Thanks for the info. It was just super odd to me that both my dams threw the exact same as last year, from a different buck. The other one had two doelings. The other two have both the little ears, so I have 3 with little ears and one long ear!


----------



## NyGoatMom (Jan 26, 2013)

I hope my trend changes...I got 6 bucks and one half sized doeling last year...then her mom laid on her and smothered her, so all I had were 6 bucklings!


----------



## goatblessings (Jan 6, 2015)

Congrats on your sweet kids!


----------



## Chloe123 (Apr 16, 2015)

That sounds like how my luck normally goes, NyGoatMom. Now, I will really be interested to see what my does do for next year with a completely different buck! 

My hubby says these two remind him of baboons for some reason. He's already started calling the little-eared one, Taco. Not sure where that came from. Lol


----------



## NyGoatMom (Jan 26, 2013)

:lol: last year I had Taco and Meatball


----------



## toth boer goats (Jul 20, 2008)

Cute.


----------



## groovyoldlady (Jul 21, 2011)

They're so handsome!!!!!!! Congrats!


----------



## Chloe123 (Apr 16, 2015)

Thank you!


----------



## Crystal (Jan 20, 2013)

Congrats they are cute. Hope you get some girls next time.


----------



## Chloe123 (Apr 16, 2015)

6 days old now! They are a matched set!


----------



## CrazyDogLady (Aug 9, 2014)

Ok, that last photo is almost too cute to look at.
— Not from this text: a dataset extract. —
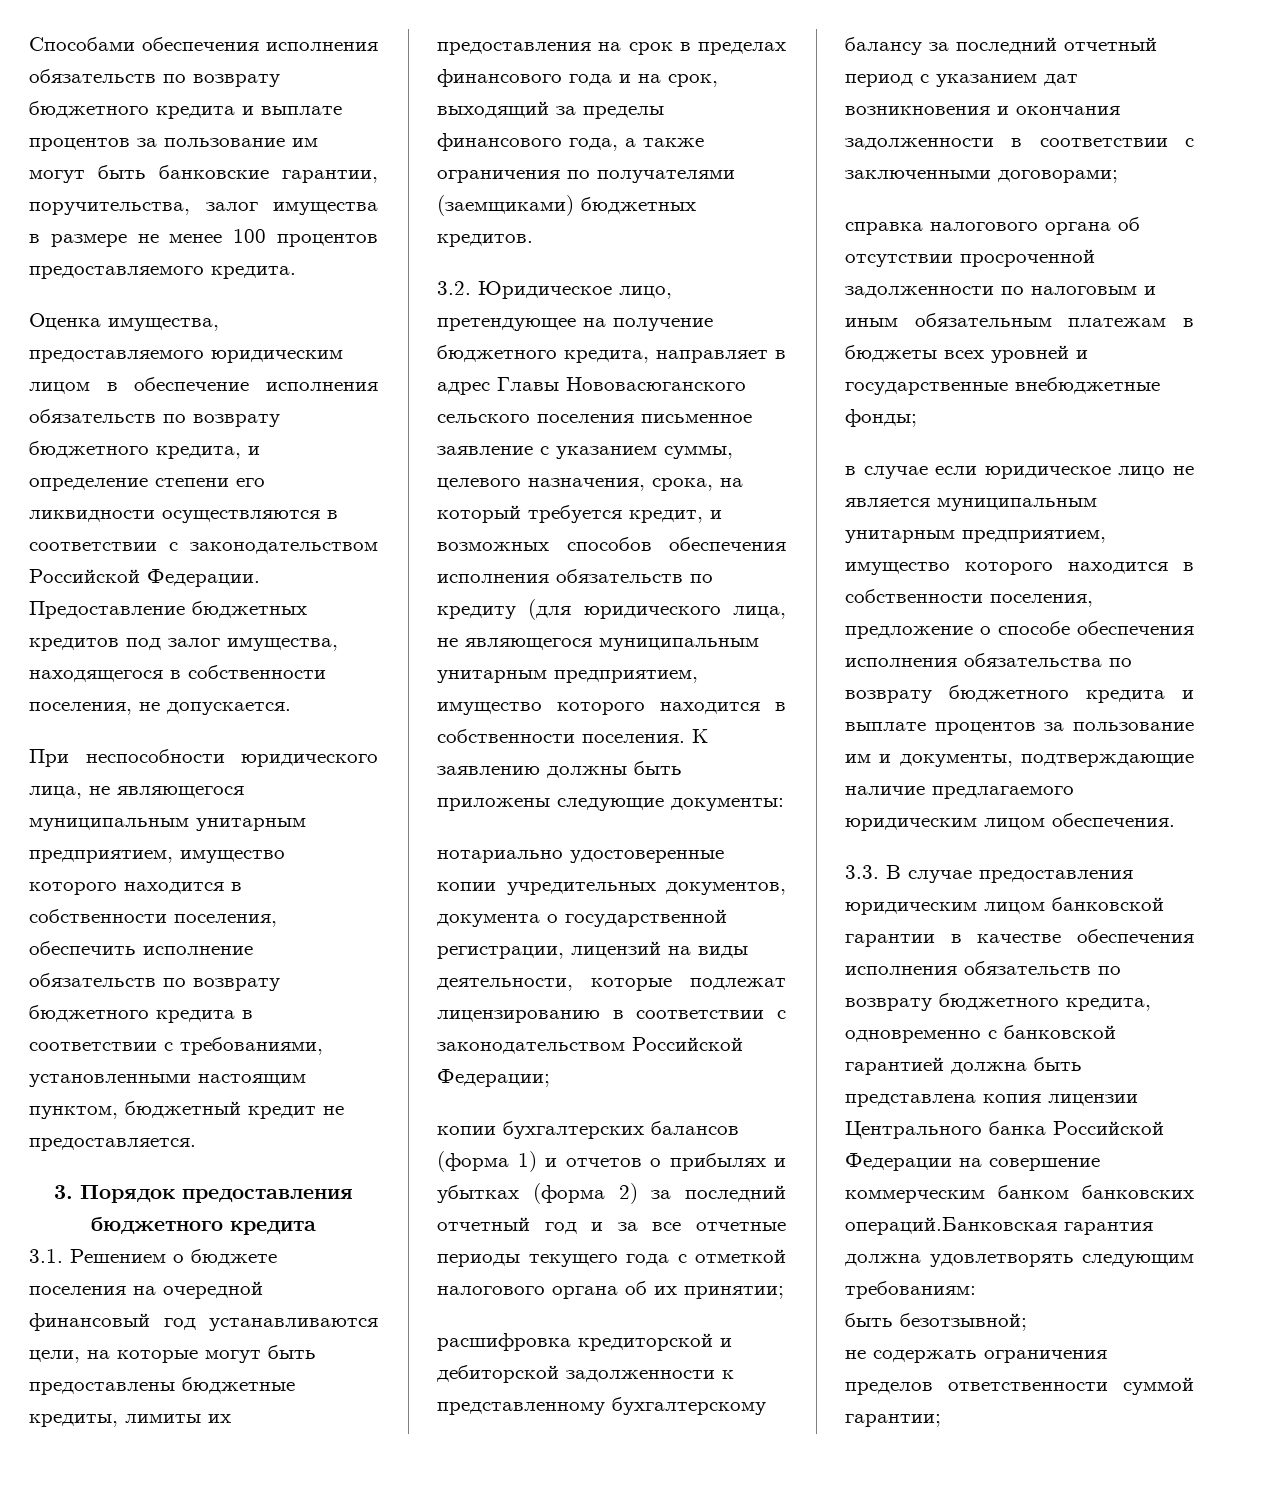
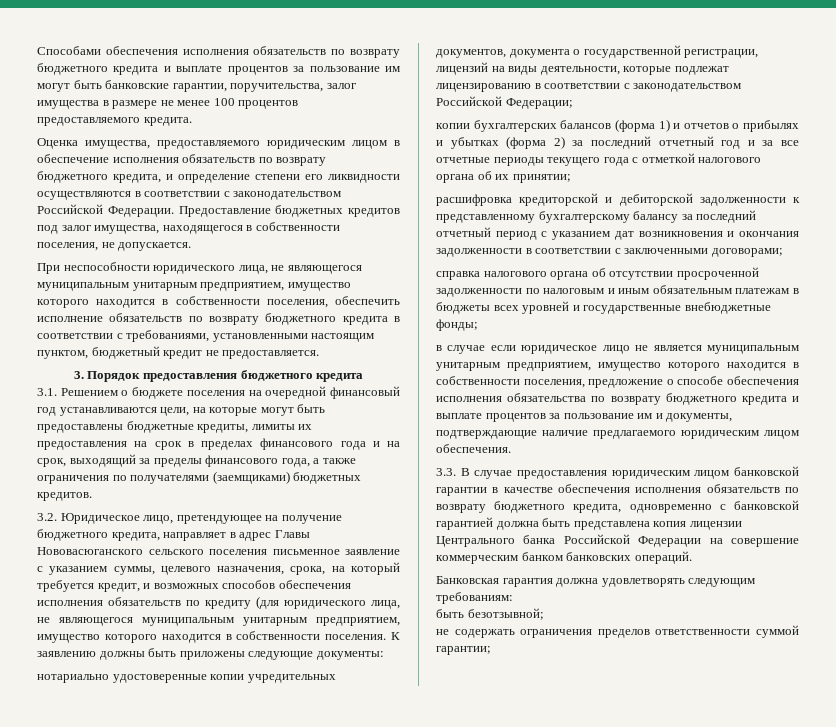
- 3.3. В случае предоставления юридическим лицом банковской гарантии в качестве обеспечения исполнения обязательств по возврату бюджетного кредита, одновременно с банковской гарантией должна быть представлена копия лицензии Центрального банка Российской Федерации на совершение коммерческим банком банковских операций.Банковская гарантия должна удовлетворять следующим требованиям:
+ 3.3. В случае предоставления юридическим лицом банковской гарантии в качестве обеспечения исполнения обязательств по возврату бюджетного кредита, одновременно с банковской гарантией должна быть представлена копия лицензии Центрального банка Российской Федерации на совершение коммерческим банком банковских операций.
+ Банковская гарантия должна удовлетворять следующим требованиям:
I don't know how you stand the adorableness in person.


----------



## Chloe123 (Apr 16, 2015)

Thank you! I just hold and squeeze on them constantly!! Had to post my recent pics. They don't stay little for long!


----------



## NyGoatMom (Jan 26, 2013)

Adorable!


----------



## Natacha (Oct 17, 2014)

Very cute


----------



## luvmyherd (Apr 9, 2011)

Absolutely adorable. We have a Lamancha buck and Nubian does and get a variety of ear lengths. We are always hoping for 1 short and 1 long on the same kid.:laugh:


----------



## janeen128 (Dec 31, 2012)

Cute


----------